Self-Service Registration and Email Activation flow

npaulson · April 8, 2020, 5:22pm

Hello, I am using Okta hosted widget for sign in/sign up. As I’ve been working with it I noticed there is some strange behavior with the self-service registration and email activation. My current understanding of the email activation with self-service registration flow is this:

User navigates to my web page
User clicks login button and is redirected to okta sign in widget
User signs up for a new account
User is sent an email with activation link
User clicks on Activation link and is taken back to my web page, but the URL has extra query parameters in it
User clicks login and is automatically logged in, however, they have not officially activated their account
User clicks logout then clicks login again and is taken to okta hosted sign in widget
After authenticating with sign in widget the user is then taken through the rest of the activation process.

I don’t like this flow, it seems very off. Is there a way for the activation link in the email to bring the user directly to the activate portion of the okta hosted widget where they can choose their security question and image and then after activating be redirected to my web page?

dragos · April 13, 2020, 1:51am

Hi @npaulson

When implementing this use-case, the recommendation is to create a custom callback endpoint which will either reauthenticate the user if it receives the registration query parameters or exchange the authorization code for tokens if you are using authorization code flow with PKCE.
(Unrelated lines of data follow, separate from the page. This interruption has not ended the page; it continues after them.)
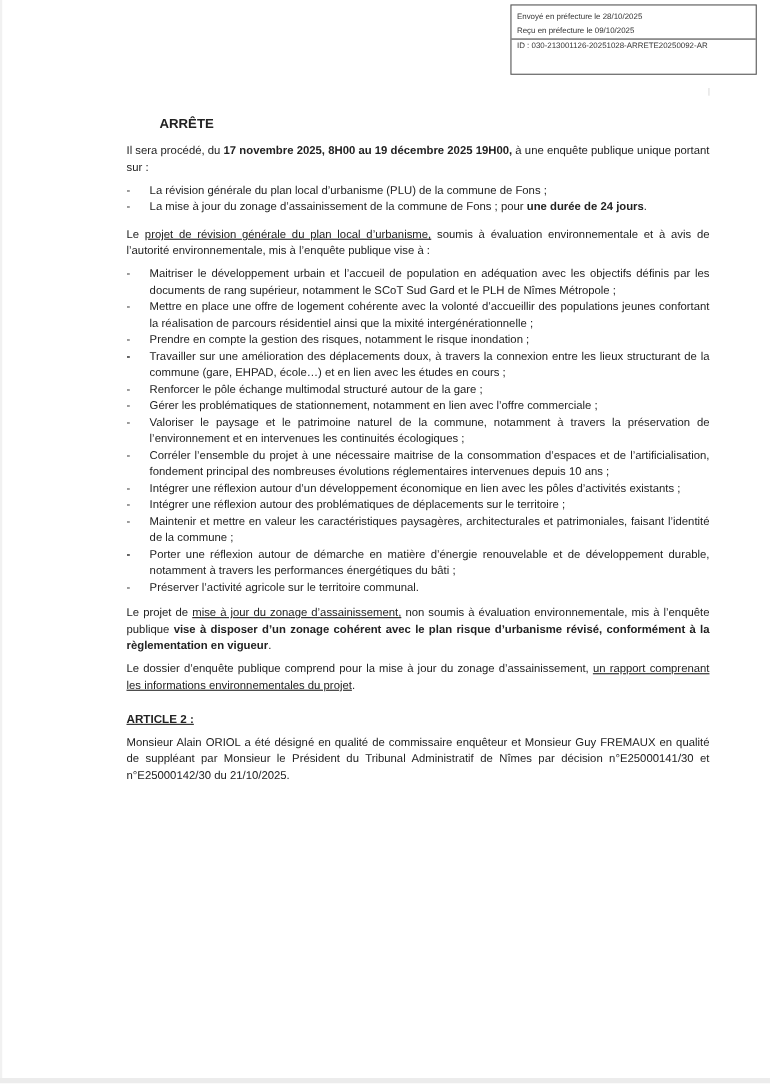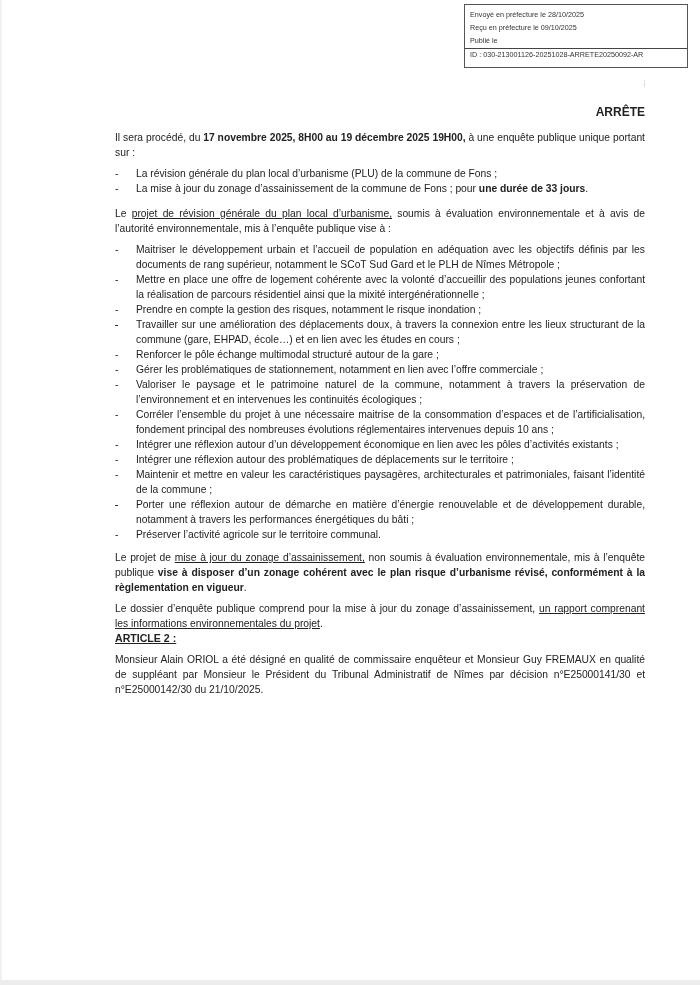"Publié le" div { html: <div>Publié le</div> -> none }
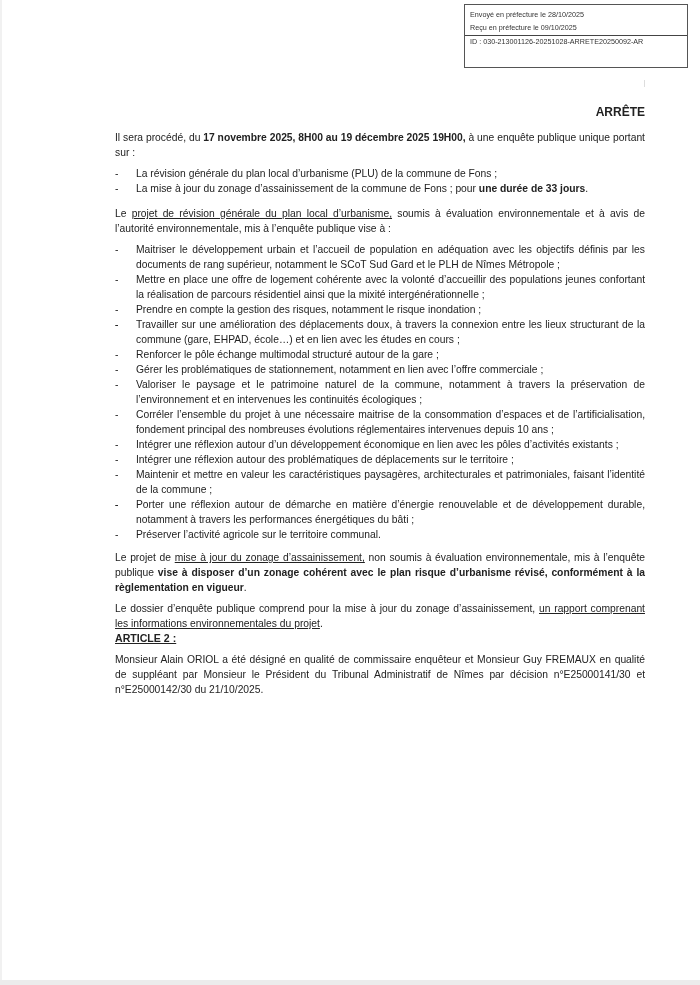"ARRÊTE" .title { text-align: right -> left }
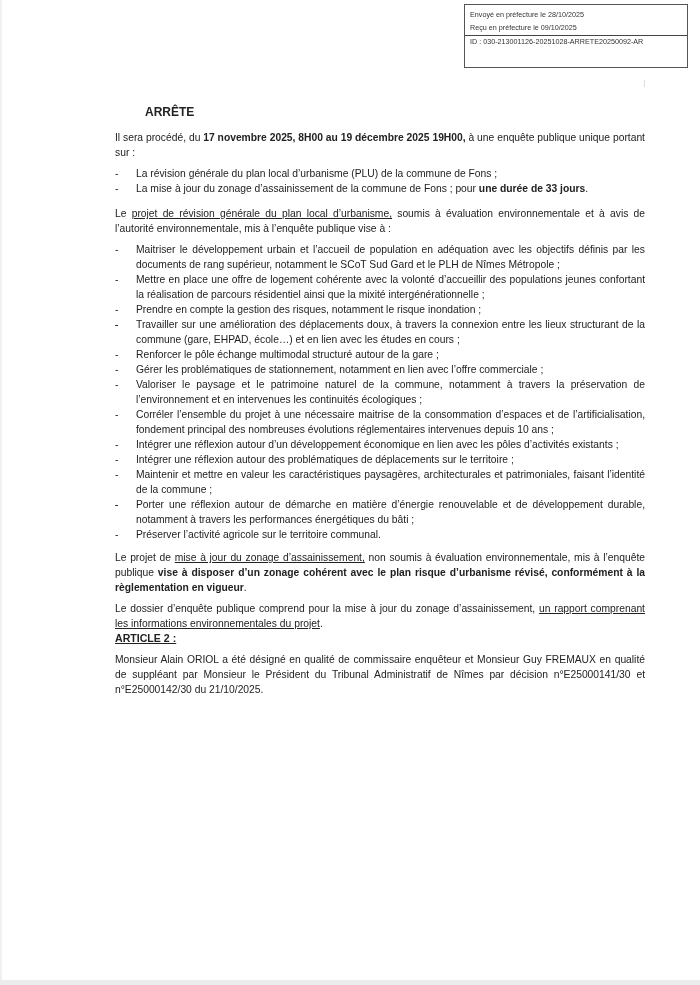"une durée de 33 jours" span.b { text: 33 -> 24 }
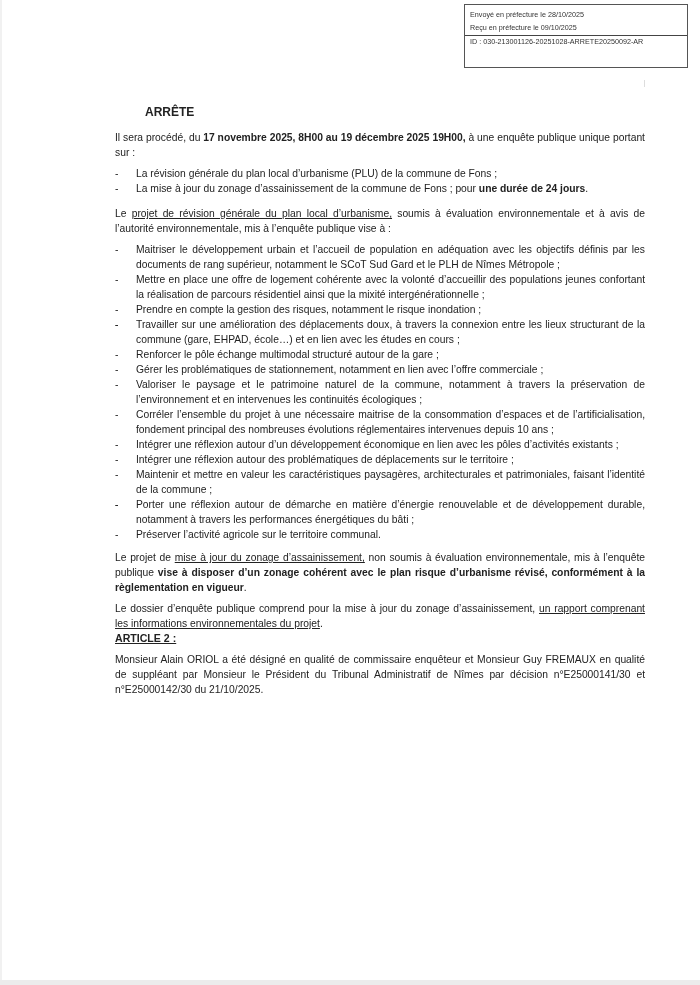"Le dossier d’enquête publique comprend" p { margin-bottom: 0 -> 16px }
This use-case is not currently implemented in the SDK, however there are discussions to have it released in a future version.

npaulson · April 13, 2020, 3:55pm

Thanks for the reply @dragos I am in fact using Authorization Code Flow with PKCE. Do you know of documentation that covers creating a custom callback endpoint? I saw you wrote “reauthenticate”, my main concern is Activation. Is there a difference between these two? Does the custom callback handle when the user hasn’t completed activating their account by adding a challenge question and security image? Would I exchange the authorization code for tokens and then send the user to finish their account activation?